I gave my 2 young ND goats an XL igloo. I keep it clean, stuffed it with nice straw and cedar and make sure I seal in the drafts every day while they munch the yard. I took out the bottom so their hooves didn't slide around, and they slept in it for about a month. 
Then.. They stopped. They would rather freeze together in the corner of the pen. I remade it, (nope,) then completely emptied it and moved it yesterday, wondering if the ground underneath smelled of urine and it bothered them. (Still nope.) Today I took it out of the pen while they grazed, powerwashed it, used kennel cleaner, dried it with a towel and repacked it full of nice fluffy straw. NO! They play on it, walk in it, dance on it, jump over it, around it, WTH?! I even went inside and I'd totally take a nap in there! Any ideas? It's getting cold here in New England. I'm tempted to buy another one to see what they do. I just can't imagine what's suddenly wrong with it.


----------



## MellonFriend (Aug 8, 2017)

That is odd. Do they have any other shelter? Has it rained at all without them using it? Is it possible that they are getting too big to both comfortably fit it in? I would really only be concerned if they weren't using it in rain. Goats should _not_ get wet. The only other thing I can think is maybe the cedar is bothering them. It has a very strong smell some animals are very irritated by it. It can actually cause lung damage to certain animals, I'm not sure if goats are one of them.

Sometimes my goats prefer to just sleep outside. In fact most of the time I have to get my does to go in the barn when I put them in at night or they would choose to be outside.


----------



## alwaystj9 (Apr 10, 2019)

Do they go in it when it rains?


----------



## Tanya (Mar 31, 2020)

I have a doghouse for my 2 as well. Its made of bricks. They prefer the hay bale. I gave up. Maybe give them an elevated platform option?


----------



## Adalynn (Oct 31, 2020)

MellonFriend said:


> That is odd. Do they have any other shelter? Has it rained at all without them using it? Is it possible that they are getting too big to both comfortably fit it in? I would really only be concerned if they weren't using it in rain. Goats should _not_ get wet. The only other thing I can think is maybe the cedar is bothering them. It has a very strong smell some animals are very irritated by it. It can actually cause lung damage to certain animals, I'm not sure if goats are one of them.
> 
> Sometimes my goats prefer to just sleep outside. In fact most of the time I have to get my does to go in the barn when I put them in at night or they would choose to be outside.

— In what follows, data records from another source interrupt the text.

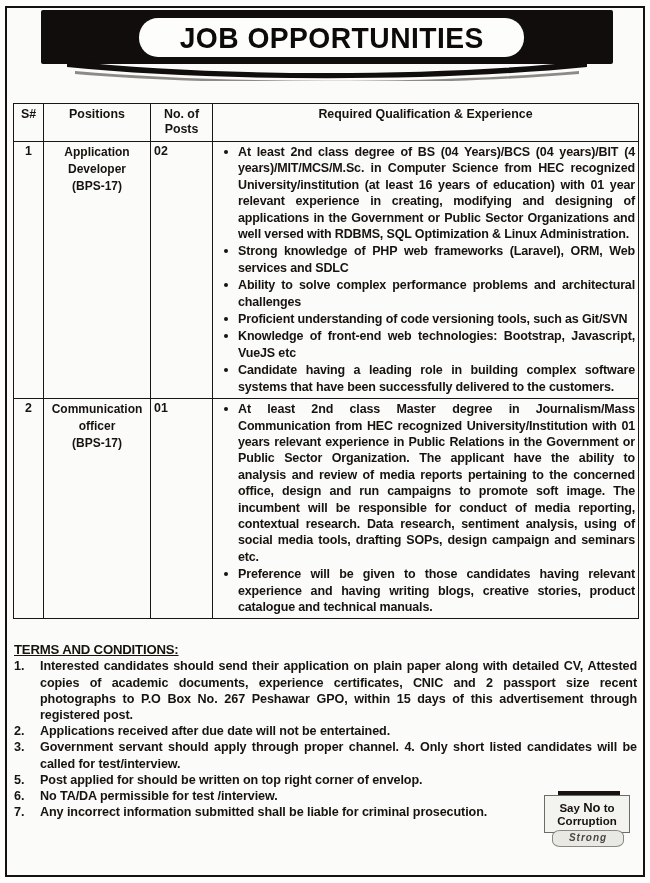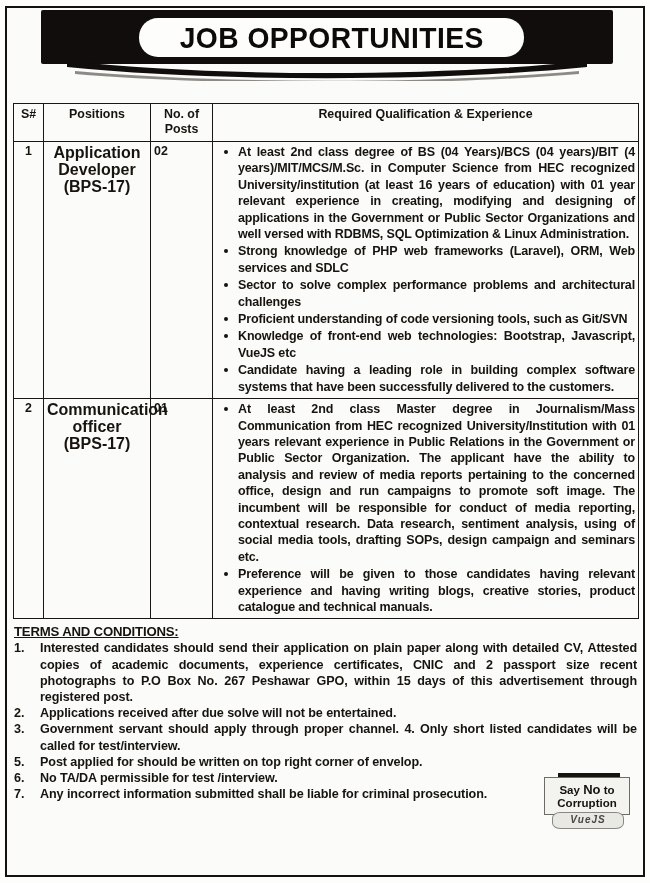--- a/index.html
+++ b/index.html
@@ -110,21 +110,21 @@
   }
   td.c-sn {
     text-align: center;
     font-size: 12.4px;
     font-weight: bold;
     padding-top: 6px;
     color: #17130f;
   }
   td.c-pos {
     text-align: center;
-    font-size: 16px;
+    font-size: 12px;
     font-weight: bold;
     line-height: 17px;
     padding-top: 6px;
     color: #17130f;
   }
   td.c-posts {
     font-size: 12.4px;
     font-weight: bold;
     padding-top: 6px;
     color: #17130f;
@@ -153,21 +153,21 @@
     left: -14px;
     top: 6px;
     width: 4px;
     height: 4px;
     background: #17130f;
     border-radius: 50%;
   }
 
   
   .terms {
-    margin: 5px 6px 0 7px;
+    margin: 23px 6px 0 7px;
     position: relative;
   }
   .terms-title {
     font-size: 13.2px;
     font-weight: bold;
     color: #17130f;
     text-decoration: underline;
     letter-spacing: -0.2px;
     margin-bottom: 1px;
   }
@@ -304,21 +304,21 @@
           <td class="c-sn">1</td>
           <td class="c-pos">
             <div>Application Developer</div>
             <div>(BPS-17)</div>
           </td>
           <td class="c-posts">02</td>
           <td class="c-qual">
             <ul class="quals">
               <li>At least 2nd class degree of BS (04 Years)/BCS (04 years)/BIT (4 years)/MIT/MCS/M.Sc. in Computer Science from HEC recognized University/institution (at least 16 years of education) with 01 year relevant experience in creating, modifying and designing of applications in the Government or Public Sector Organizations and well versed with RDBMS, SQL Optimization &amp; Linux Administration.</li>
               <li>Strong knowledge of PHP web frameworks (Laravel), ORM, Web services and SDLC</li>
-              <li>Sector to solve complex performance problems and architectural challenges</li>
+              <li>Ability to solve complex performance problems and architectural challenges</li>
               <li>Proficient understanding of code versioning tools, such as Git/SVN</li>
               <li>Knowledge of front-end web technologies: Bootstrap, Javascript, VueJS etc</li>
               <li>Candidate having a leading role in building complex software systems that have been successfully delivered to the customers.</li>
             </ul>
           </td>
         </tr>
         <tr>
           <td class="c-sn">2</td>
           <td class="c-pos">
             <div>Communication officer</div>
@@ -337,21 +337,21 @@
 
     <div class="terms">
       <div class="terms-title">TERMS AND CONDITIONS:</div>
 
       <div class="term-row">
         <div class="term-num">1.</div>
         <div class="term-txt">Interested candidates should send their application on plain paper along with detailed CV, Attested copies of academic documents, experience certificates, CNIC and 2 passport size recent photographs to P.O Box No. 267 Peshawar GPO, within 15 days of this advertisement through registered post.</div>
       </div>
       <div class="term-row">
         <div class="term-num">2.</div>
-        <div class="term-txt nojust">Applications received after due solve will not be entertained.</div>
+        <div class="term-txt nojust">Applications received after due date will not be entertained.</div>
       </div>
       <div class="term-row">
         <div class="term-num">3.</div>
         <div class="term-txt">Government servant should apply through proper channel. 4. Only short listed candidates will be called for test/interview.</div>
       </div>
       <div class="term-row">
         <div class="term-num">5.</div>
         <div class="term-txt nojust">Post applied for should be written on top right corner of envelop.</div>
       </div>
       <div class="term-row">
@@ -362,19 +362,19 @@
         <div class="term-num">7.</div>
         <div class="term-txt nojust">Any incorrect information submitted shall be liable for criminal prosecution.</div>
       </div>
 
       <div class="badge">
         <div class="badge-tick"></div>
         <div class="badge-card">
           <div class="badge-l1"><span>Say </span><b>No</b><span> to</span></div>
           <div class="badge-l2">Corruption</div>
         </div>
-        <div class="badge-ribbon">VueJS</div>
+        <div class="badge-ribbon">Strong</div>
       </div>
     </div>
 
 
   </div>
 </div>
 
 </body></html>

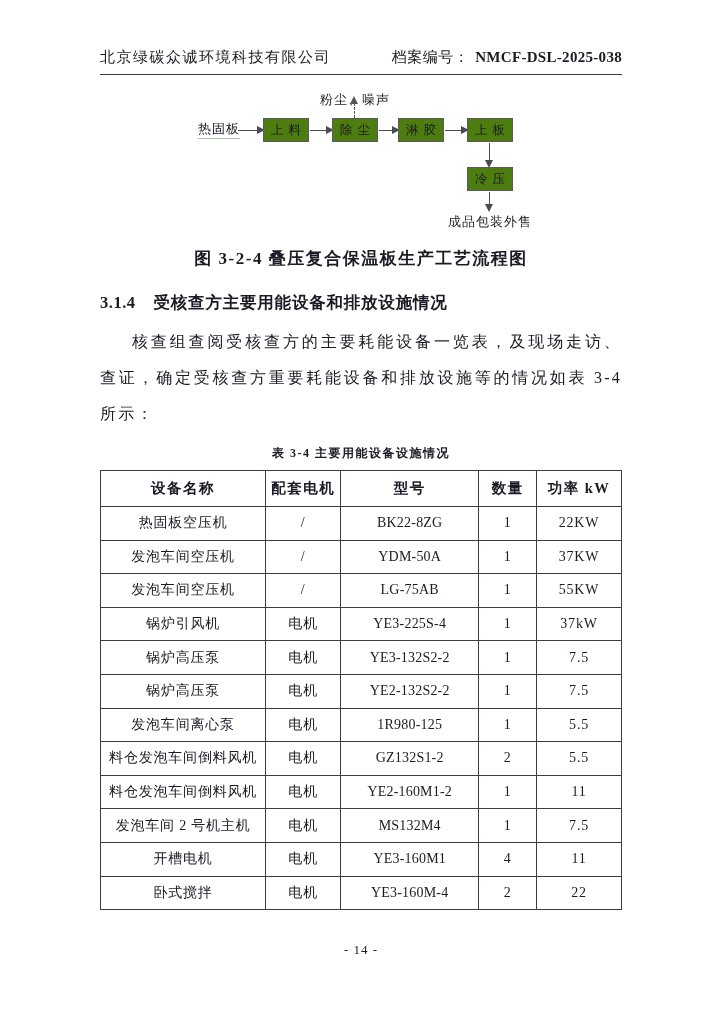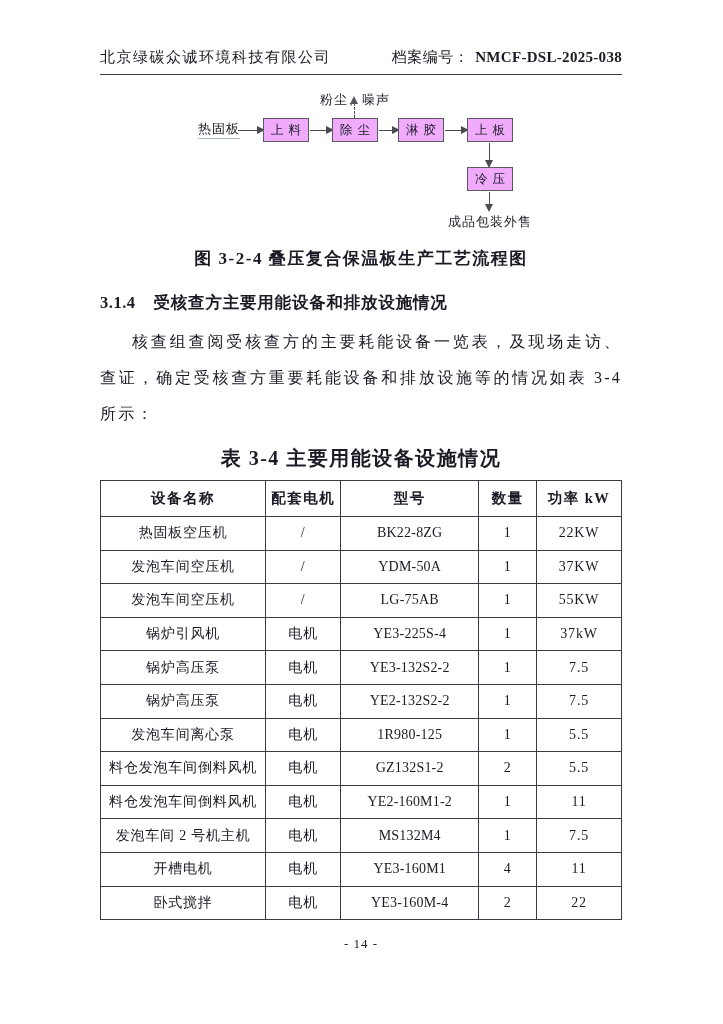--- a/index.html
+++ b/index.html
@@ -17,21 +17,21 @@
     padding-top:48px; padding-bottom:7px; border-bottom:1px solid #3c3c46;
     font-size:15px; letter-spacing:1.5px;
   }
   .doc-header .right { letter-spacing:0.5px; }
   .doc-header .file-no { font-weight:bold; letter-spacing:0.3px; margin-left:6px; }
 
   
   .flowchart { position:relative; height:158px; margin-top:2px; font-size:13px; }
   .flow-box {
     position:absolute; width:46px; height:24px; border:1px solid #5a5a60;
-    background:#f0abfc; text-align:center; line-height:22px; font-size:12.5px;
+    background:#4d7c0f; text-align:center; line-height:22px; font-size:12.5px;
     letter-spacing:5px; padding-left:5px;
   }
   .flow-label { position:absolute; font-size:13px; letter-spacing:1px; }
   .emission { width:110px; text-align:center; }
   .input-label { border-bottom:1px solid #a8c4a8; }
   .output-label { width:110px; text-align:center; }
   .arr-h { position:absolute; height:0; border-top:1.4px solid #4a4a52; }
   .arr-h::after {
     content:''; position:absolute; right:-2px; top:-4.7px; width:0; height:0;
     border-left:8px solid #4a4a52; border-top:4px solid transparent; border-bottom:4px solid transparent;
@@ -52,38 +52,38 @@
     text-align:center; font-weight:bold; font-size:17px;
     margin-top:12px; letter-spacing:1.5px;
   }
   .section-heading { margin-top:22px; font-size:16.5px; font-weight:bold; letter-spacing:0.8px; }
   .section-heading .num { letter-spacing:0.5px; margin-right:18px; }
   .paragraph {
     margin-top:10px; font-size:16px; line-height:36px;
     text-indent:2em; text-align:justify; letter-spacing:2.2px;
   }
   .table-caption {
-    text-align:center; font-weight:bold; font-size:20px;
+    text-align:center; font-weight:bold; font-size:12px;
     margin-top:13px; letter-spacing:1.5px;
   }
 
   
   table.equip {
     width:100%; border-collapse:collapse; margin-top:8px;
     font-size:14px; table-layout:fixed;
   }
   table.equip th, table.equip td {
     border:1px solid #3c3c46; text-align:center; vertical-align:middle;
     overflow:hidden; white-space:nowrap;
   }
   table.equip th { height:36px; font-weight:bold; font-size:14.5px; letter-spacing:1.5px; }
   table.equip td { height:33.6px; letter-spacing:0.8px; }
   table.equip td.model { letter-spacing:0.2px; }
 
-  .page-footer { text-align:center; margin-top:16px; font-size:13px; letter-spacing:1px; }
+  .page-footer { text-align:center; margin-top:32px; font-size:13px; letter-spacing:1px; }
 </style>
 </head>
 <body>
 
 <div class="page">
   <div class="content">
 
     <div class="doc-header">
       <span class="left">北京绿碳众诚环境科技有限公司</span>
       <span class="right">

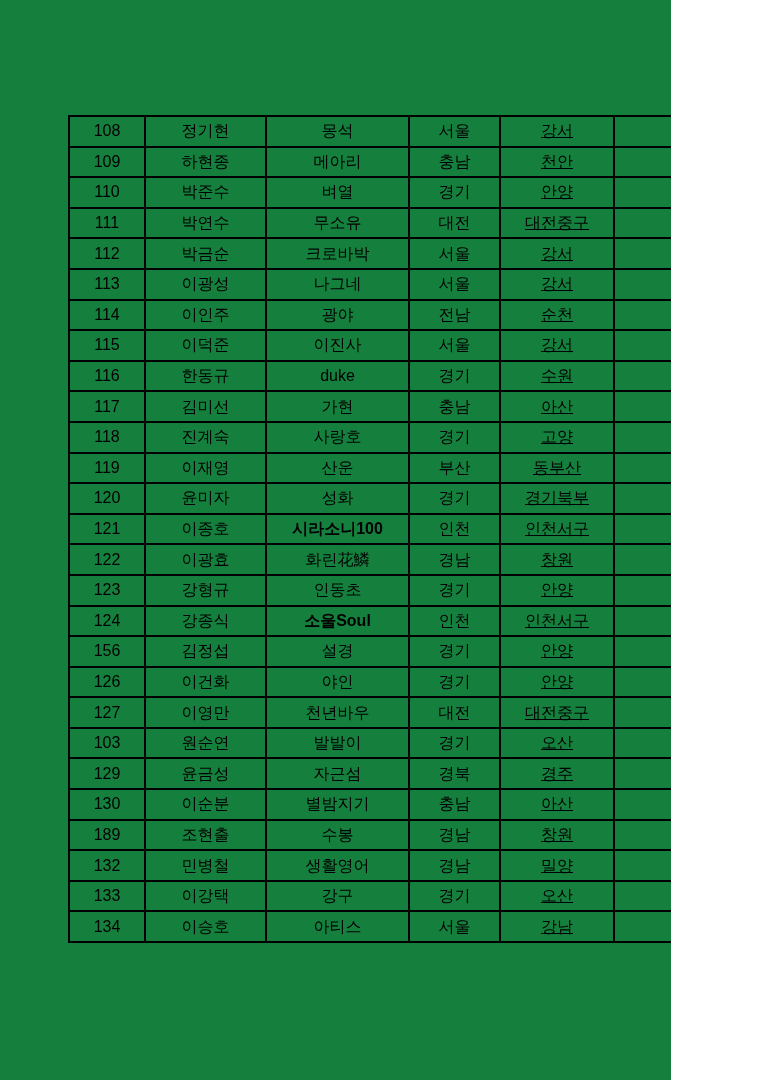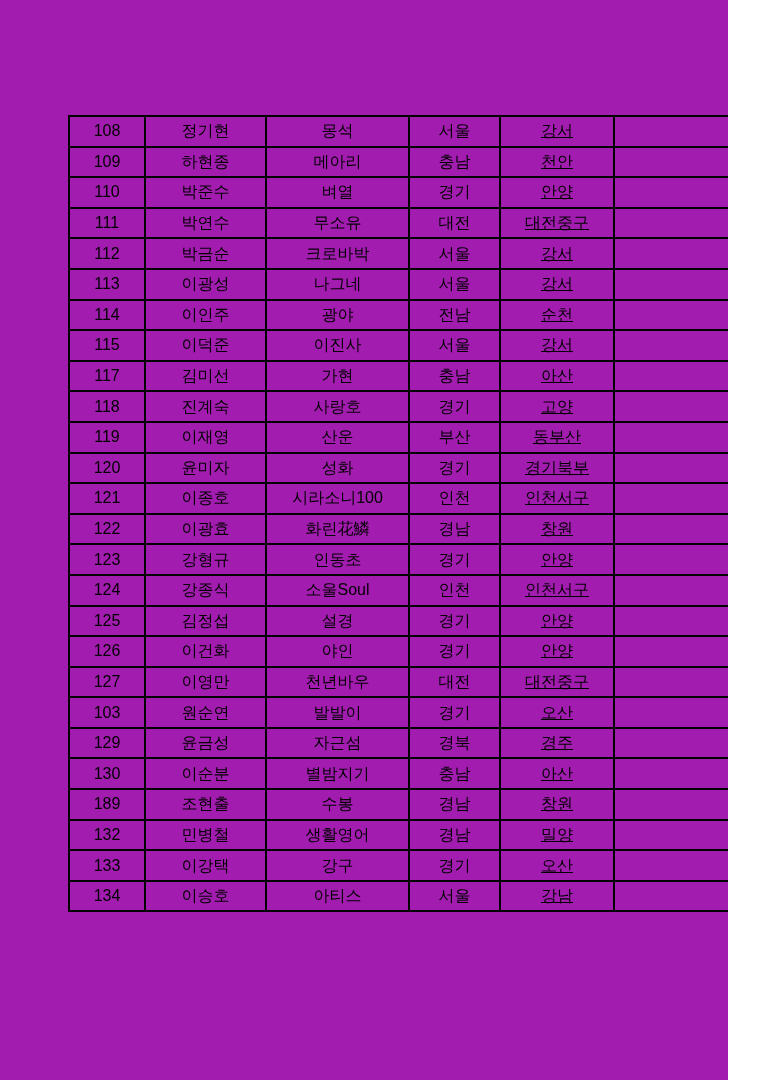--- a/index.html
+++ b/index.html
@@ -2,23 +2,23 @@
 <html><head>
 <meta charset="utf-8">
 <style>
   html, body {
     margin: 0;
     padding: 0;
     background: #ffffff;
   }
   .page {
     position: relative;
-    width: 728px;
+    width: 671px;
     height: 1080px;
-    background: #a21caf;
+    background: #15803d;
     overflow: hidden;
     font-family: "Liberation Sans", "DejaVu Sans", sans-serif;
   }
   table.roster {
     position: absolute;
     left: 68px;
     top: 115px;
     border-collapse: collapse;
     table-layout: fixed;
     width: 635px;
@@ -34,21 +34,21 @@
     line-height: 1;
     overflow: hidden;
     white-space: nowrap;
   }
   td.col-number   { width: 70px;  }
   td.col-name     { width: 115px; }
   td.col-nickname { width: 137px; }
   td.col-region   { width: 85px;  }
   td.col-district { width: 108px; text-decoration: underline; }
   td.col-note     { width: 120px; }
-  td.small-text   { font-size: 14.5px; }
+  td.small-text   { font-size: 14.5px; font-weight: bold; }
 </style>
 </head>
 <body>
 
 <div class="page">
   <table class="roster">
     <tbody>
   <tr>
     <td class="col-number">108</td>
     <td class="col-name">정기현</td>
@@ -114,20 +114,28 @@
 
   <tr>
     <td class="col-number">115</td>
     <td class="col-name">이덕준</td>
     <td class="col-nickname">이진사</td>
     <td class="col-region">서울</td>
     <td class="col-district">강서</td>
     <td class="col-note"></td>
   </tr>
 
+  <tr>
+    <td class="col-number">116</td>
+    <td class="col-name">한동규</td>
+    <td class="col-nickname">duke</td>
+    <td class="col-region">경기</td>
+    <td class="col-district">수원</td>
+    <td class="col-note"></td>
+  </tr>
 
   <tr>
     <td class="col-number">117</td>
     <td class="col-name">김미선</td>
     <td class="col-nickname">가현</td>
     <td class="col-region">충남</td>
     <td class="col-district">아산</td>
     <td class="col-note"></td>
   </tr>
 
@@ -188,21 +196,21 @@
   <tr>
     <td class="col-number">124</td>
     <td class="col-name">강종식</td>
     <td class="col-nickname small-text">소울Soul</td>
     <td class="col-region">인천</td>
     <td class="col-district">인천서구</td>
     <td class="col-note"></td>
   </tr>
 
   <tr>
-    <td class="col-number">125</td>
+    <td class="col-number">156</td>
     <td class="col-name">김정섭</td>
     <td class="col-nickname">설경</td>
     <td class="col-region">경기</td>
     <td class="col-district">안양</td>
     <td class="col-note"></td>
   </tr>
 
   <tr>
     <td class="col-number">126</td>
     <td class="col-name">이건화</td>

No. It hasn't rained in the last few days. Maybe that's it. I'll try switching to pine shavings. They have a 12'x12' canopy/car port, but it's kinda cold all the same. I just try to spoil them rotten and here they look like 2 little orphans huddled in the corner. Maybe this is bothering me more than them. I don't know.

Thanks


----------



## Adalynn (Oct 31, 2020)

alwaystj9 said:


> Do they go in it when it rains?


It hasn't rained since they started doing this so I don't know yet.


----------



## lottsagoats1 (Apr 12, 2014)

My 2 Nigerian bucks have a very nice wooden house they have shared since spring. They don't always go into it, not even when it rains. They prefer to sleep together in the pile of wasted hay, under the hay feeder, next to their house. I have bedded it with straw, hay, shavings, pine needles, nope, when they want to be outside, nothing I do will change their mind. The other night I went to feed them in a cold rain. I figured they would be inside the buck house. Nope, outside sleeping on the hay. This buck house is large enough to comfortably house 2 standard sized bucks, so size is not the issue. They liked it well enough this summer to keep the sun off their backs and the bugs at bay, but now that the temp is just above (and below!) freezing temps here in Maine, they prefer to sleep outside, even in the rain.


----------



## Goats Rock (Jun 20, 2011)

Did something scare them? A dog, coyote, etc? They may have felt trapped. Did someone (a child) scare them while they were in the igloo? Usually (not always) there is a reason they avoid things, but it isn't always easy to figure out!


----------



## Adalynn (Oct 31, 2020)

Goats Rock said:


> Did something scare them? A dog, coyote, etc? They may have felt trapped. Did someone (a child) scare them while they were in the igloo? Usually (not always) there is a reason they avoid things, but it isn't always easy to figure out!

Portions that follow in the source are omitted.